Perspectivas do governo para o ano de 2021
A pandemia do coronavírus deixou claro que estar bem informado sobre os rumos do governo é uma questão de sobrevivência. Antecipar as próximas jogadas no tabuleiro de xadrez da política é uma condição sine qua non para se manejar as crises que invariavelmente virão.
A Agência Nacional de Vigilância Sanitária (ANVISA) se destacou como o ator político-regulatório que mais atenção recebeu ao longo da pandemia, e em 2021 contará com dinâmica nova. Vários fatores corroboram com isso, a começar pela oficialização de 3 novos diretores, dos quais uma é a nova 2ª Diretora Meiruze Freitas, responsável pela Gerência Geral de Alimentos (GGALI).
Meiruze foi adjunta do ex-diretor Fernando Mendes e assume a função com o objetivo de consolidar um modelo regulatório que favoreça a liberdade econômica e o acesso a produtos e serviços de qualidade, em consonância com a missão de proteger a saúde da população. Apesar desses objetivos gerais, na prática, sua gestão deve focar principalmente na coordenação dos trabalhos da Gerência Geral de Medicamentos e Produtos Biológicos (GGMED), responsável pelos tratamentos para a COVID-19, inclusive as vacinas.
Assim, o papel da gerente-geral Thalita Lima (GGALI) passa a ser ainda mais relevante em 2021 no que tange à agenda técnica da área, especialmente para a indústria de alimentos, visto que Meiruze deverá estar com foco no controle e tratamento do COVID-19. Com isso, Thalita contará com a liberdade que todo gestor público almeja: liberdade para priorizar os projetos que entender mais relevantes.

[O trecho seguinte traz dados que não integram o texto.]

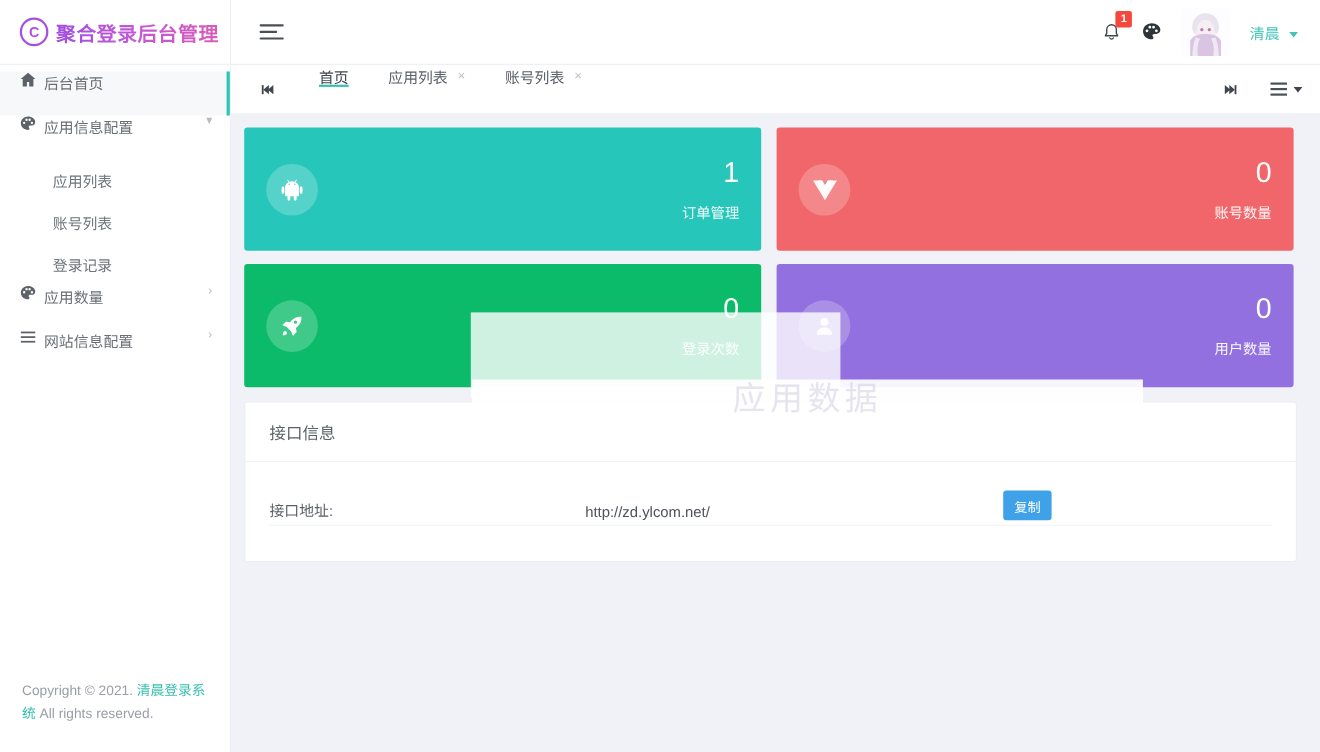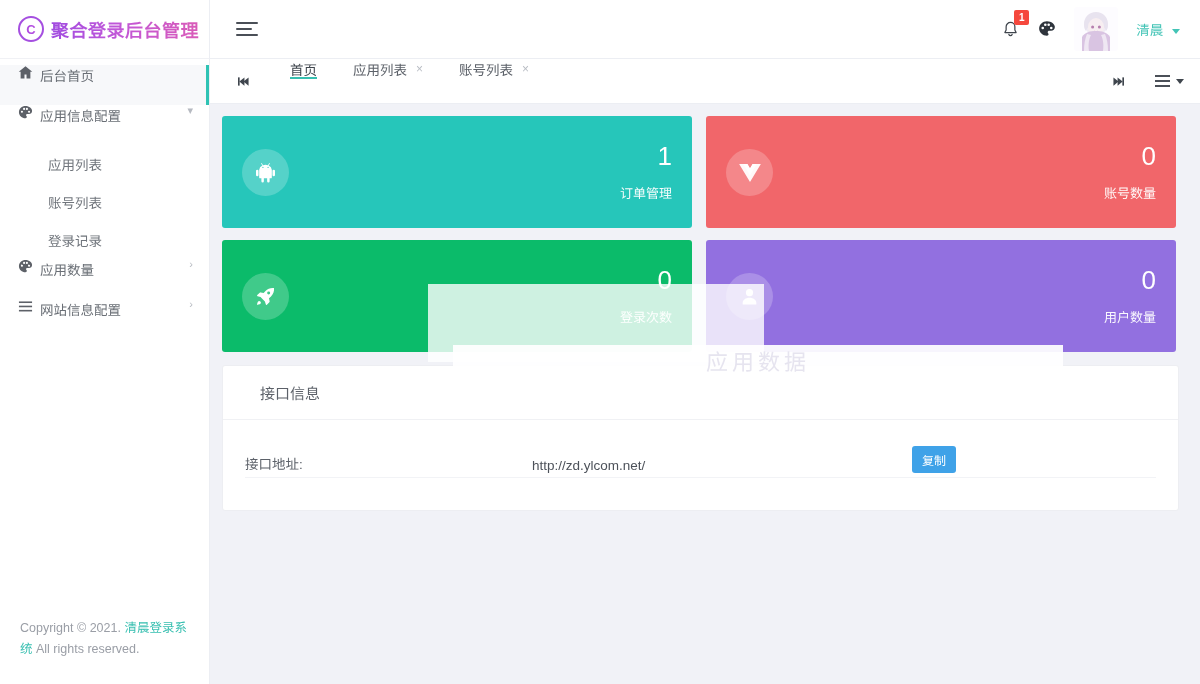--- a/index.html
+++ b/index.html
@@ -168,9 +168,9 @@
     background:rgba(255,255,255,.80); pointer-events:none;
   }
   .toast-overlay2 {
-    position:absolute; left:453px; top:345px; width:610px; height:30px;
+    position:absolute; left:429px; top:345px; width:610px; height:30px;
     background:rgba(255,255,255,.93); pointer-events:none;
-    color:rgba(210,205,225,.55); font-size:22px; font-weight:normal;
+    color:rgba(210,205,225,.55); font-size:30px; font-weight:normal;
     display:flex; align-items:center; justify-content:center; letter-spacing:4px;
   }
 </style>

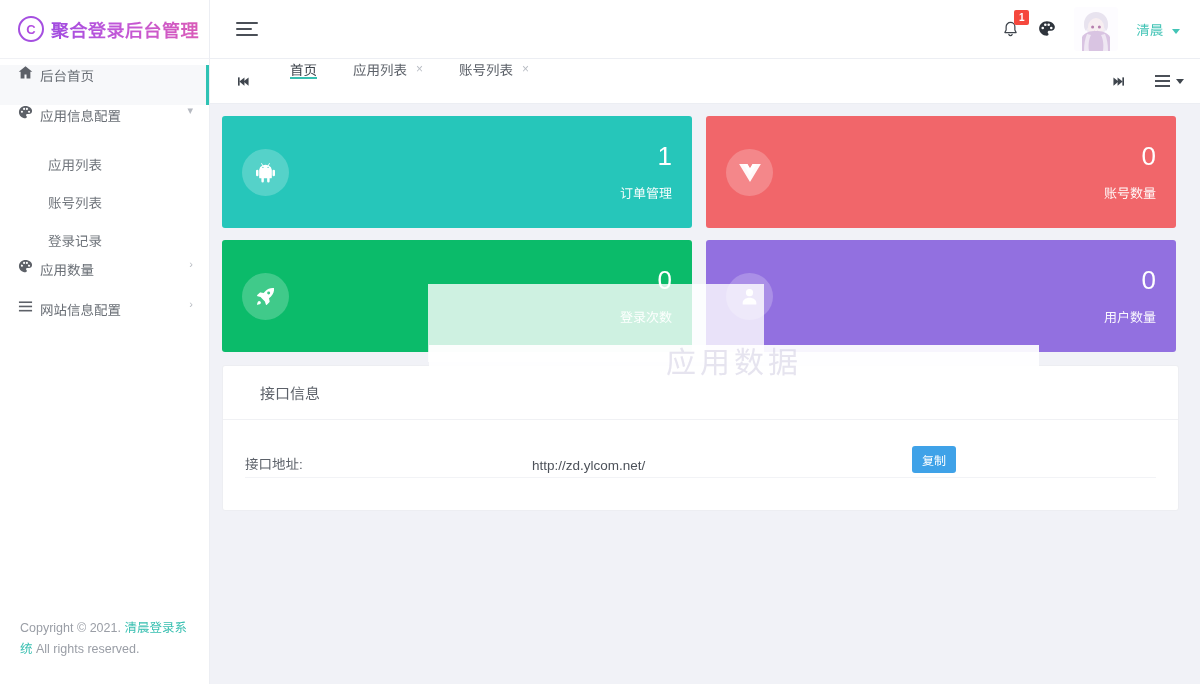--- a/index.html
+++ b/index.html
@@ -146,7 +146,7 @@
     border:1px solid #edeef2;
   }
   .panel-head {
-    height:54px; display:flex; align-items:center; padding:0 37px;
+    height:54px; display:flex; align-items:center; padding:0 22px;
     font-size:15px; color:#5c6169; border-bottom:1px solid #f0f1f4;
   }
   .panel-body { padding:18px 22px 32px 22px; }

Se na Anvisa o cenário de autonomia do setor técnico aparece como tendência em 2021, o Ministério da Saúde se apresenta como contraste. Além da crescente presença militar na pasta, que provocou morosidade e redução na abertura ao diálogo ao longo do último ano, há a expectativa de mudança política no cargo de ministro. Após a corrida eleitoral para a presidência da Câmara dos Deputados e do Senado Federal, o Planalto precisou articular politicamente para garantir seu espaço de influência no Legislativo Federal. A provável repercussão desta movimentação é a destinação do cargo do General Pazuello para o deputado federal Hiran Gonçalves (PP/RR).
Como de costume, as mudanças na pasta devem ser seguidas por trocas nos cargos de direção, com o objetivo de acomodar interesses de aliados políticos. Cenário que deve ser replicado também no Ministério da Cidadania, já que Onyx Lorenzoni (DEM/RS) deverá voltar aos salões do Palácio do Planalto, onde deverá ocupar uma desidratada Secretaria-Geral da Presidência da República. Isso ocorre principalmente pelo custo político de lidar com o fim do auxílio-emergencial e a crescente cobrança da parcela menos abastada da população por melhorias nos auxílios do governo federal.
Já no Ministério da Justiça é percebida a crescente pressão por regulação da publicidade infantil. Em resposta, a Senacon promete publicar portaria que regula a publicidade em plataformas digitais (Youtube, Facebook…), focando principalmente em regrar o comportamento dos influencers e canais dirigidos aos mais jovens.
O cenário mais dinâmico, em contraste ao ano de 2020, dependerá das atividades no retorno do Congresso Nacional, com destaque às comissões permanentes. Isso demonstra que parlamentares não aceitarão a pandemia como desculpa para estagnação de pauta. A volta das comissões pode acontecer até meados de março, o que reestabelecerá a dinâmica de negociação no parlamento, que não foram postas no tabuleiro do último ano. Novas peças importantes retornam, como a possibilidade de audiências públicas, deliberação de projetos de lei em fóruns temáticos, reuniões setoriais e diversas outras que podem ser e, usualmente, são utilizadas para pressionar as agendas dos demais poderes da República.
É certo que 2021 não será como 2020. Os espaços deixados no último ano logo voltarão a ser ocupados, impulsionados pelos interesses que disputarão a agenda de discussão com as necessidades impostas pela COVID-19.
Wagner Parente é o CEO da BMJ Consultores Associados, advogado, mestre em Direito das Relações Econômicas Internacionais pela PUC-SP, possui MBA em gestão de Negócios pela FIA-USP, além de ser professor de Relações Institucionais na Fundação Getúlio Vargas (FGV).